Nuture Over Nature?

Beverly Halloran | May 1, 2008 - 5:24 am

Tags: family

Maybe I am the only one that will find this disturbing, but a recent Time article really threw me for a loop.

Background: A man in Tallahassee went to court to fight for rights to see his son. He had DNA tests to prove that he was biologically the father and had pictures of himself and his son together. The child was the result of an affair the man had while the husband of the child's mother was stationed at a nearby naval base.

The case sounds pretty straightforward. The man can prove paternity and there is no mention in the article of any sort of criminal background or other problem that would prevent him from having his rights as the father.

He lost. Not only was he denied any sort of custody, he was denied any interaction with his son.

Why? Because the woman is still married to her husband, and according to Kentucky law (where they now live) "no stranger to a marriage can ever attack the legitimacy of a child's birth."

The court went on to say that "allegations of fatherhood by third parties can only disrupt the family,
confuse or embarrass the child, and unsettle the social order"

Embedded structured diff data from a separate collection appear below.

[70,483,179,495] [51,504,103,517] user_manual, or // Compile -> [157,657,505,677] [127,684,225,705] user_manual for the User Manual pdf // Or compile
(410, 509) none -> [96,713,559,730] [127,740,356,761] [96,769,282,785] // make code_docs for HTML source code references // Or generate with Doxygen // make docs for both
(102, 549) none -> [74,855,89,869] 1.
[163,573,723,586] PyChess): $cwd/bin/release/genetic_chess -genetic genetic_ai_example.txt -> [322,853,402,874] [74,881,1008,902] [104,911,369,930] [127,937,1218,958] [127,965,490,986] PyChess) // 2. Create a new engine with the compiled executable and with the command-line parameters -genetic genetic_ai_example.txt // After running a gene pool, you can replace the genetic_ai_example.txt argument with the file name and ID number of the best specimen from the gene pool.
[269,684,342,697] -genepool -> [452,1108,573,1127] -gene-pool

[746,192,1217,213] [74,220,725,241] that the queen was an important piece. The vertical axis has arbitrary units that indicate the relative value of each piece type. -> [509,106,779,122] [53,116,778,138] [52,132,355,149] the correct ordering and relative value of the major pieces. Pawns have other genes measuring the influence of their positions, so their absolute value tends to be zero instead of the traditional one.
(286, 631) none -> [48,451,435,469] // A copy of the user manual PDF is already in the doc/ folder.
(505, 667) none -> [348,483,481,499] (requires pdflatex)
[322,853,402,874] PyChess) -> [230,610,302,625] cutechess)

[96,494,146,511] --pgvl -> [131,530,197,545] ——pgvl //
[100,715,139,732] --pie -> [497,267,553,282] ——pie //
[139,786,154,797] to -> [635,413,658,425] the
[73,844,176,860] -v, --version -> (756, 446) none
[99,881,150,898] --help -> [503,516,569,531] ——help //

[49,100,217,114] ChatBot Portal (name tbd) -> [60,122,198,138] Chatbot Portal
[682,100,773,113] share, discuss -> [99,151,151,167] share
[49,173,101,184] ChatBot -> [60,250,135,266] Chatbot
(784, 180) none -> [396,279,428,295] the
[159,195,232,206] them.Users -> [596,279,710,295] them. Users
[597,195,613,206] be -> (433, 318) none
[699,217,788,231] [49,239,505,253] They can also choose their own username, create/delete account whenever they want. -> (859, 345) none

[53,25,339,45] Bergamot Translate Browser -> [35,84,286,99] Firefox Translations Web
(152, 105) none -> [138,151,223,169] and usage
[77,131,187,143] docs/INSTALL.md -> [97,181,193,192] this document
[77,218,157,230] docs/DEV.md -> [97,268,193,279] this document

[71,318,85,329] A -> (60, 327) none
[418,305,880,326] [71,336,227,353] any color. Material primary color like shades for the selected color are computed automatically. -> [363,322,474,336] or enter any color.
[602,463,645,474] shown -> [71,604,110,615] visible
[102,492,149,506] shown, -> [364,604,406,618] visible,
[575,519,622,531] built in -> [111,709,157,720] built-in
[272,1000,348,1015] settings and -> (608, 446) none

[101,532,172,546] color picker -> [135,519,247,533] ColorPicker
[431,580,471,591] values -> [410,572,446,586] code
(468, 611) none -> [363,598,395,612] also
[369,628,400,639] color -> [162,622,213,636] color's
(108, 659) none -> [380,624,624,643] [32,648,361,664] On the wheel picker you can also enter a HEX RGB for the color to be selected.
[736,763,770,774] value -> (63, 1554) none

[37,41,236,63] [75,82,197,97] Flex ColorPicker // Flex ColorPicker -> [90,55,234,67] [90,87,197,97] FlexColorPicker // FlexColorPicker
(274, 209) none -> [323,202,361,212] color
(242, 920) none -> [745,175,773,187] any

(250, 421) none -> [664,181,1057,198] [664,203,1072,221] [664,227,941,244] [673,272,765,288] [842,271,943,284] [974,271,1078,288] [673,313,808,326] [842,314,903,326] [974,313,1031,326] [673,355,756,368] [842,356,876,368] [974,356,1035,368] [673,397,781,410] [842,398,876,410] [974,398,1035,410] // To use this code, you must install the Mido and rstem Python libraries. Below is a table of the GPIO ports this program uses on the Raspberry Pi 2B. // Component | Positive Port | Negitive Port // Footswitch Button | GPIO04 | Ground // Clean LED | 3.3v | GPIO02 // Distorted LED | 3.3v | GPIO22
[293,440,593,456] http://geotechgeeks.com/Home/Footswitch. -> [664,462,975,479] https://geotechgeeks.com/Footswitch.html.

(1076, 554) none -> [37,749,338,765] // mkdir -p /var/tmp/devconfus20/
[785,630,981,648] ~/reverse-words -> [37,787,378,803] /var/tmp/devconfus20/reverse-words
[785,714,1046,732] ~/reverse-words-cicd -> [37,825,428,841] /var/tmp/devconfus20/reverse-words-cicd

And apparently this ruling isn't againest the norm. Although some states have changed their rules, a 1989 Supreme Court ruling upheld California's law barring such paternity claims.

Come on, sure the nuclear family may still be an ideal strived for by many Americans, but can laws seriously tell us that marital bonds (no matter how fractured) can truimph over solid DNA evidence?

Who really wins in a situation like this? The father who is denied the chance to know his son? or how about the son who will someday have his entire world uprooted when he realizes his mother went to court to keep him away from his father?

 

You can read the full article here:

Despite DNA, Dad's Paternity Denied

 

Much Love

Beverly

an interesting question

you've raised.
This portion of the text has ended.